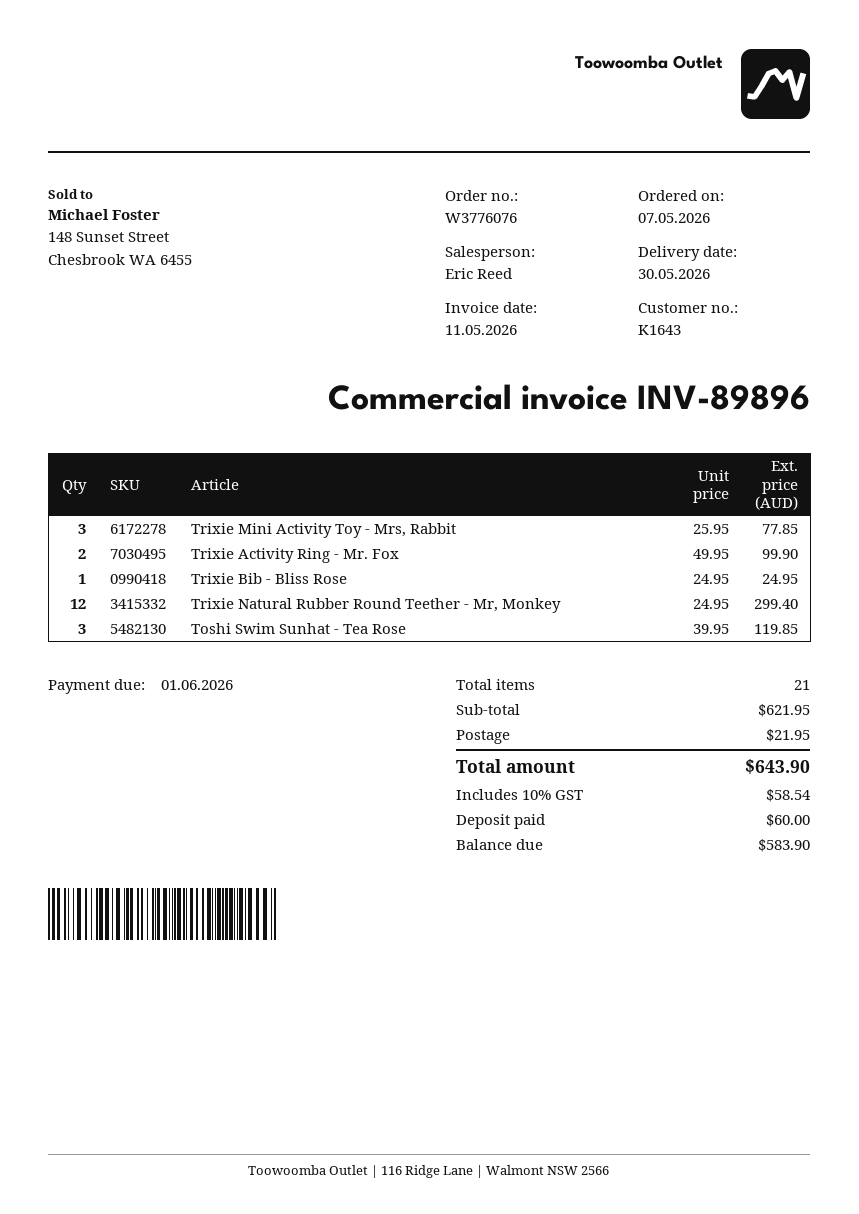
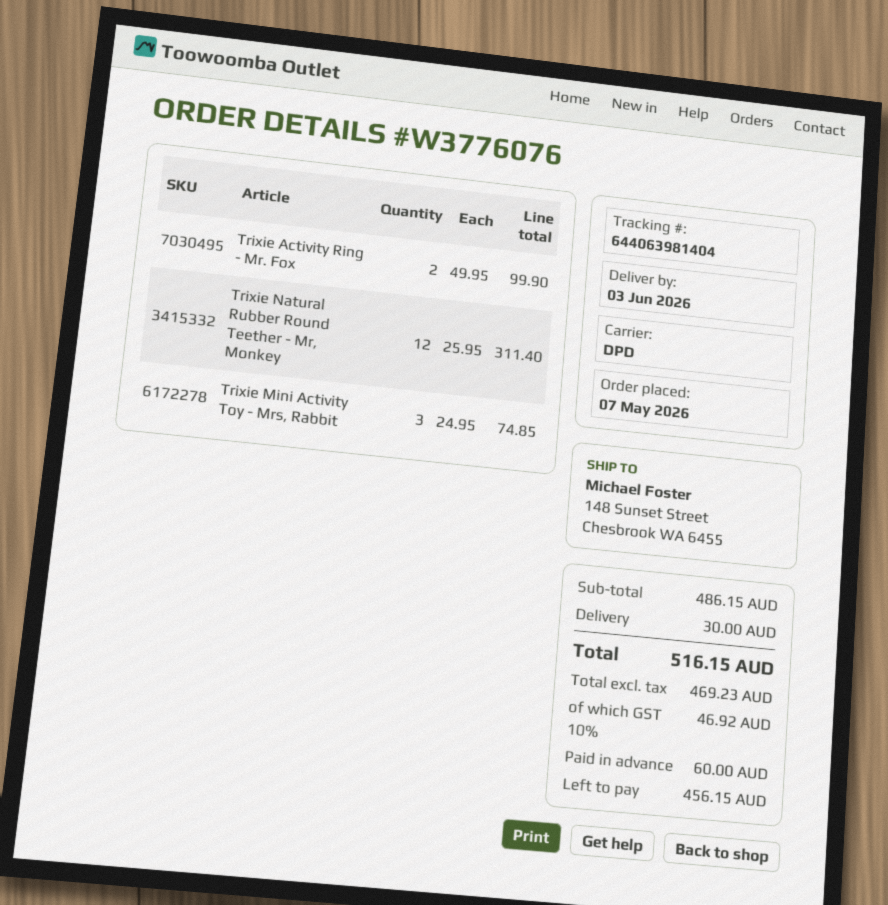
delivery date: 2026-05-30 -> 2026-06-03
Trixie Mini Activity Toy - Mrs, Rabbit: 3 x 25.95 = 77.85 -> 3 x 24.95 = 74.85
Trixie Bib - Bliss Rose: 1 x 24.95 = 24.95 -> none
Trixie Natural Rubber Round Teether - Mr, Monkey: 12 x 24.95 = 299.40 -> 12 x 25.95 = 311.40
Toshi Swim Sunhat - Tea Rose: 3 x 39.95 = 119.85 -> none
subtotal: 621.95 -> 486.15
shipping: 21.95 -> 30.00
tax: 10% = 58.54 -> 10% = 46.92
total: 643.90 -> 516.15
balance: 583.90 -> 456.15

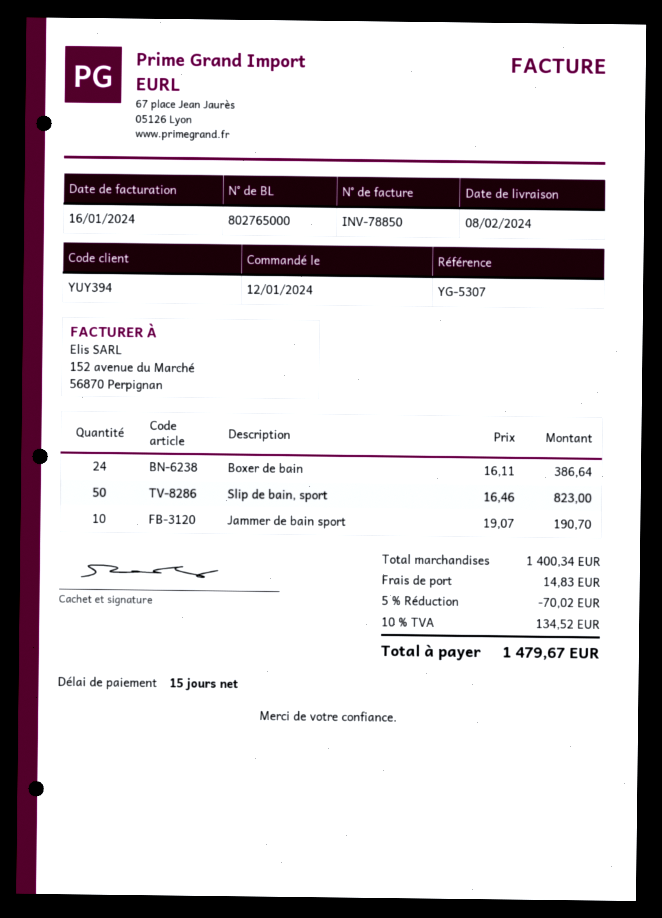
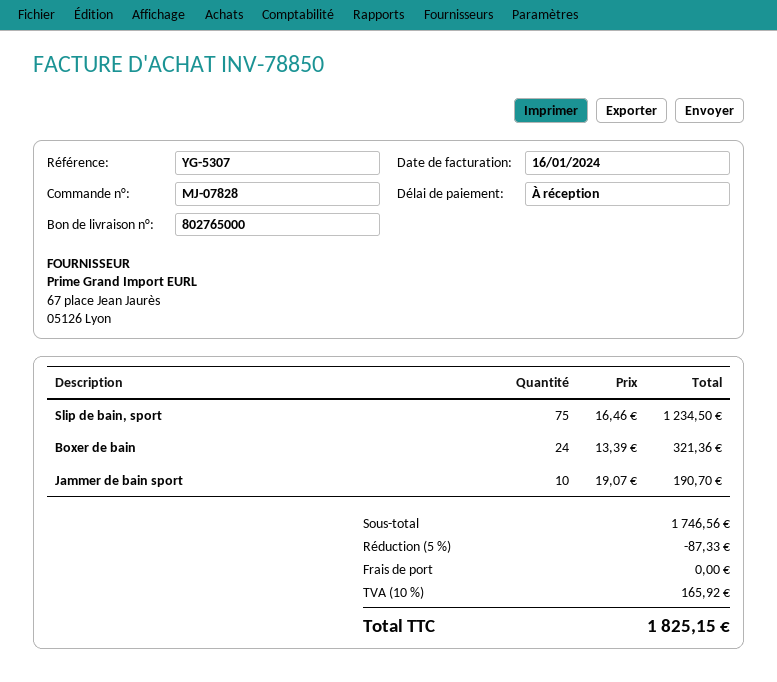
payment terms: 15 days -> on receipt
Boxer de bain: 24 x 16.11 = 386.64 -> 24 x 13.39 = 321.36
Slip de bain, sport: 50 x 16.46 = 823.00 -> 75 x 16.46 = 1234.50
subtotal: 1400.34 -> 1746.56
discount: 5% = 70.02 -> 5% = 87.33
shipping: 14.83 -> 0.00
tax: 10% = 134.52 -> 10% = 165.92
total: 1479.67 -> 1825.15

WHAT IS NEEDED: From the entries above, extract each line containing "bain".

OUTPUT FOR THIS EXERCISE:
Boxer de bain: 24 x 16.11 = 386.64 -> 24 x 13.39 = 321.36
Slip de bain, sport: 50 x 16.46 = 823.00 -> 75 x 16.46 = 1234.50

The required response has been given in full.